## Given entries
..............................

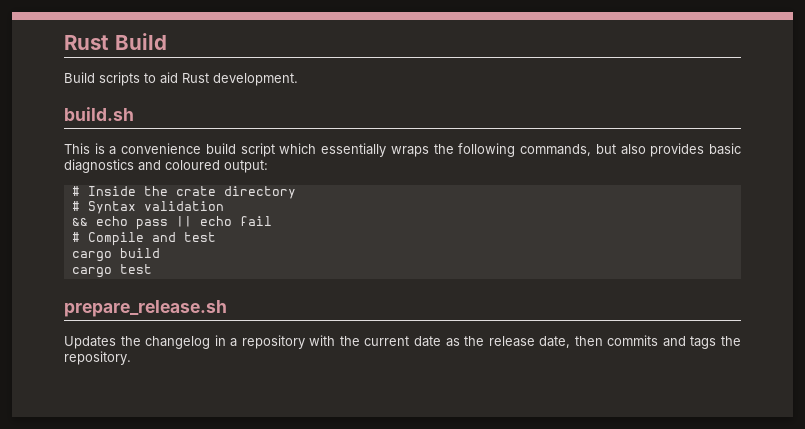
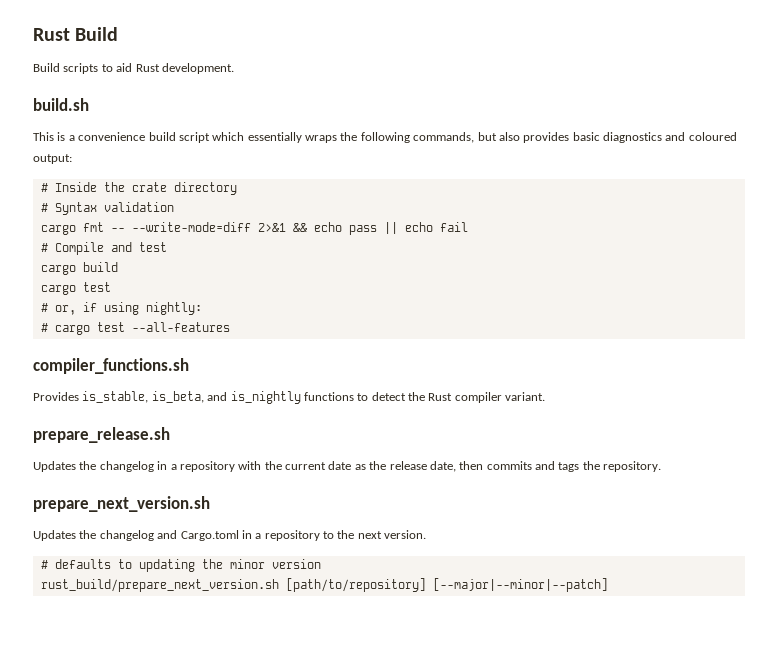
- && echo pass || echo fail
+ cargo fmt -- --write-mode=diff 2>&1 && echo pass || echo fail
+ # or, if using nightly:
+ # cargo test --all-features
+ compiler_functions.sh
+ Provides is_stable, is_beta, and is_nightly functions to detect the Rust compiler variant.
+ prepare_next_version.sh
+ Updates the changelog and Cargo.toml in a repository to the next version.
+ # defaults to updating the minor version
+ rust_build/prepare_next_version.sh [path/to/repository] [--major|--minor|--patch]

..............................

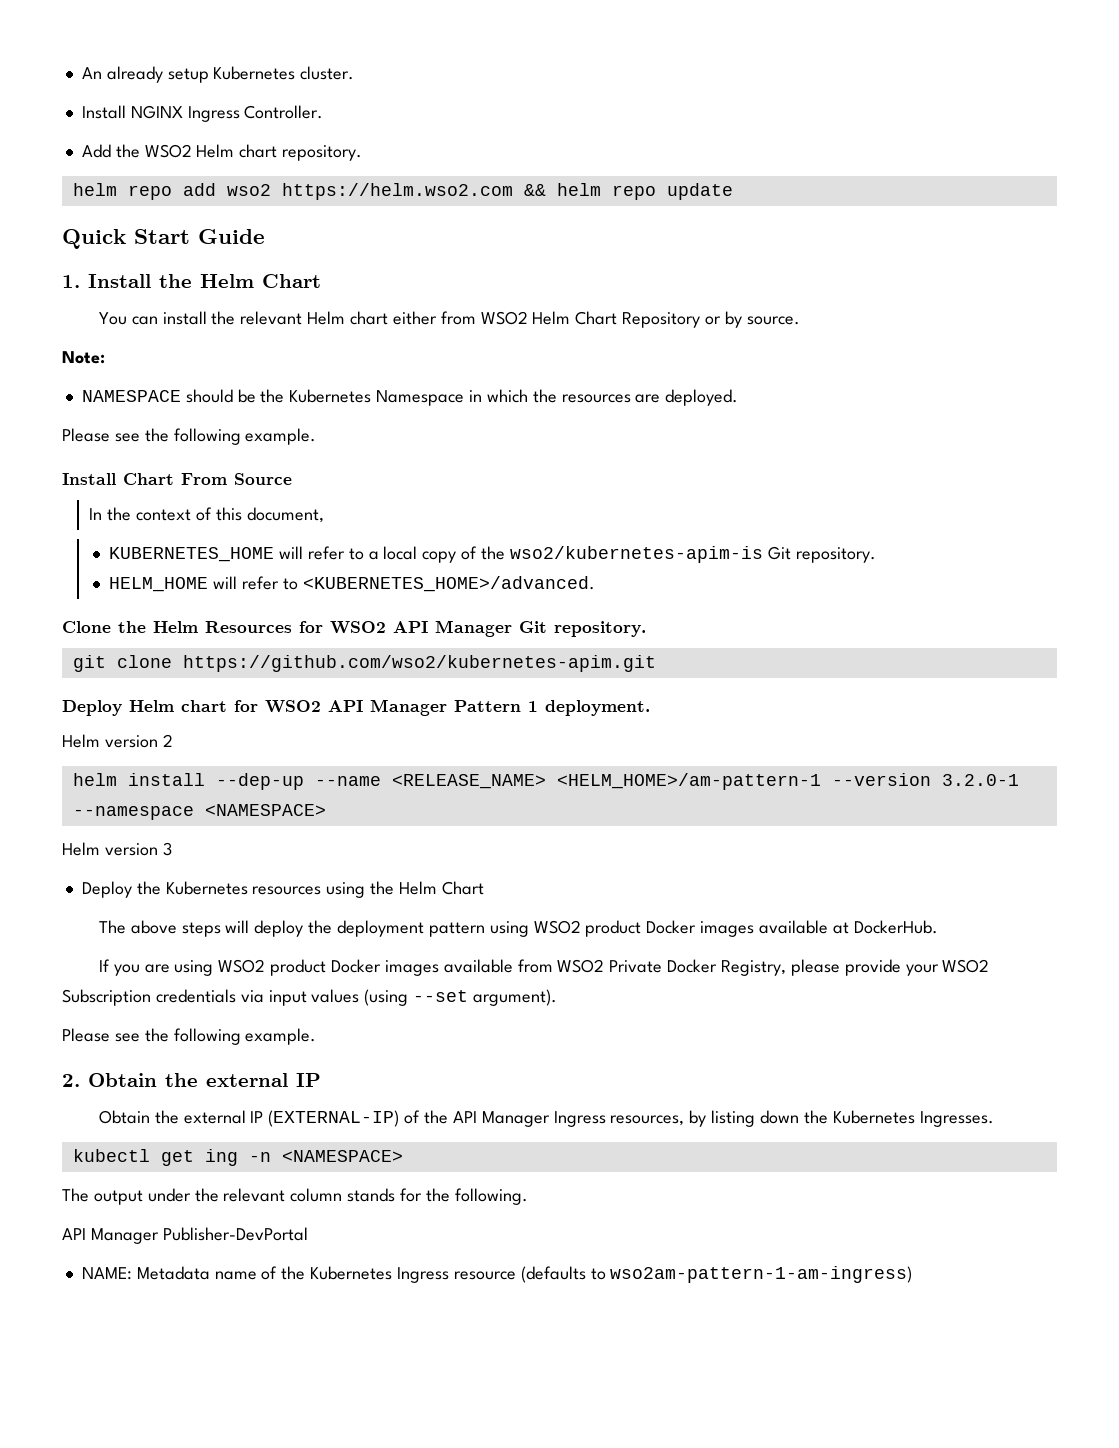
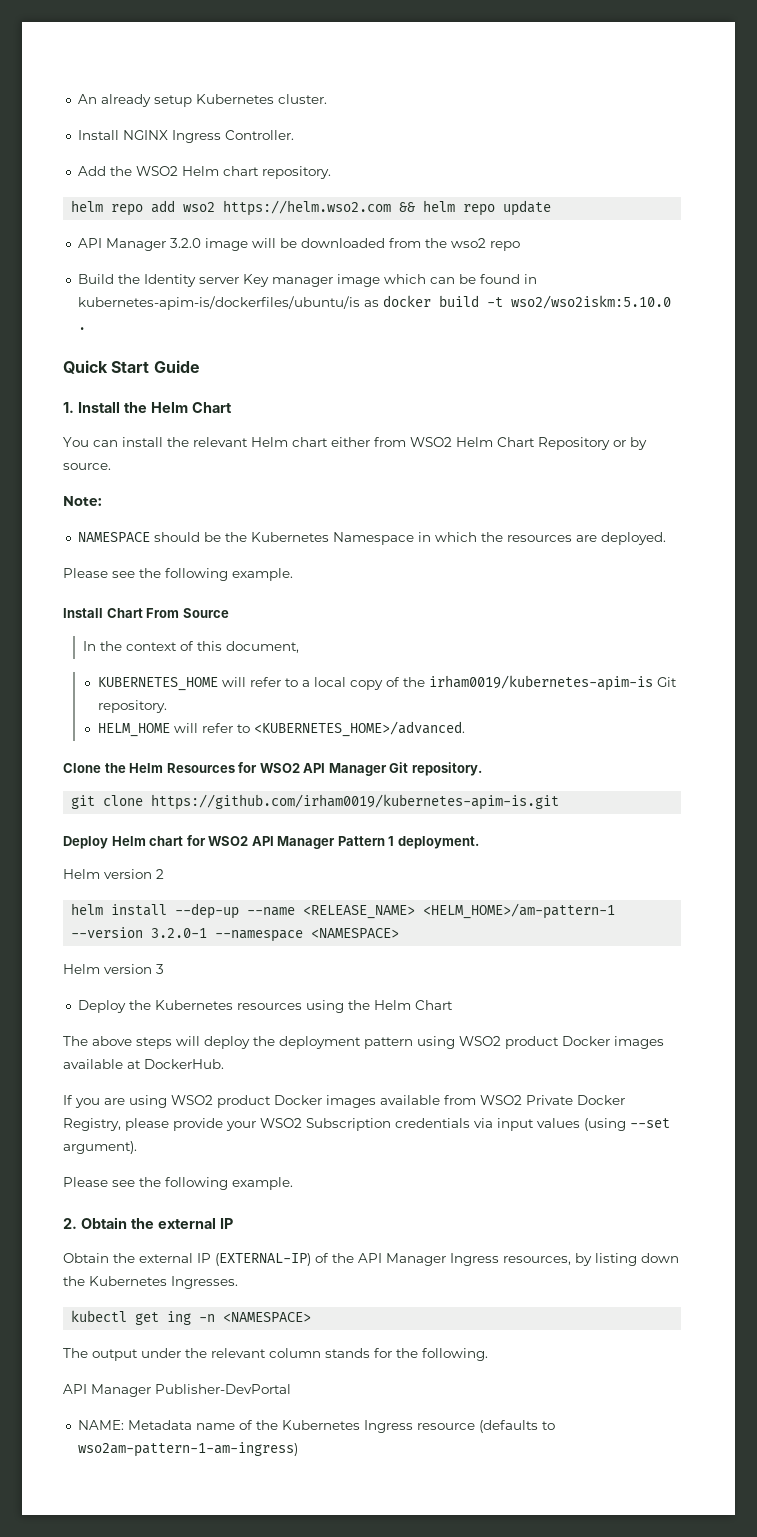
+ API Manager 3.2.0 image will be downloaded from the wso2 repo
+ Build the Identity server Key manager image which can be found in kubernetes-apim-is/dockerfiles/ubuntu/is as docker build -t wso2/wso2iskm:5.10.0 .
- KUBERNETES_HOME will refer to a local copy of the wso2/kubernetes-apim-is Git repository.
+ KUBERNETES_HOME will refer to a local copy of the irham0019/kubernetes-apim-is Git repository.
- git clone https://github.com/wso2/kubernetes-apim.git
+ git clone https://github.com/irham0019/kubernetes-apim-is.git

..............................

## What the task asks
Give back, unchanged, the run of lines in the listing above that begins at the line containing "-t wso2/wso2iskm:5.10.0 ." and ends at the line containing "- git clone", both included.

## Response to this task
+ Build the Identity server Key manager image which can be found in kubernetes-apim-is/dockerfiles/ubuntu/is as docker build -t wso2/wso2iskm:5.10.0 .
- KUBERNETES_HOME will refer to a local copy of the wso2/kubernetes-apim-is Git repository.
+ KUBERNETES_HOME will refer to a local copy of the irham0019/kubernetes-apim-is Git repository.
- git clone https://github.com/wso2/kubernetes-apim.git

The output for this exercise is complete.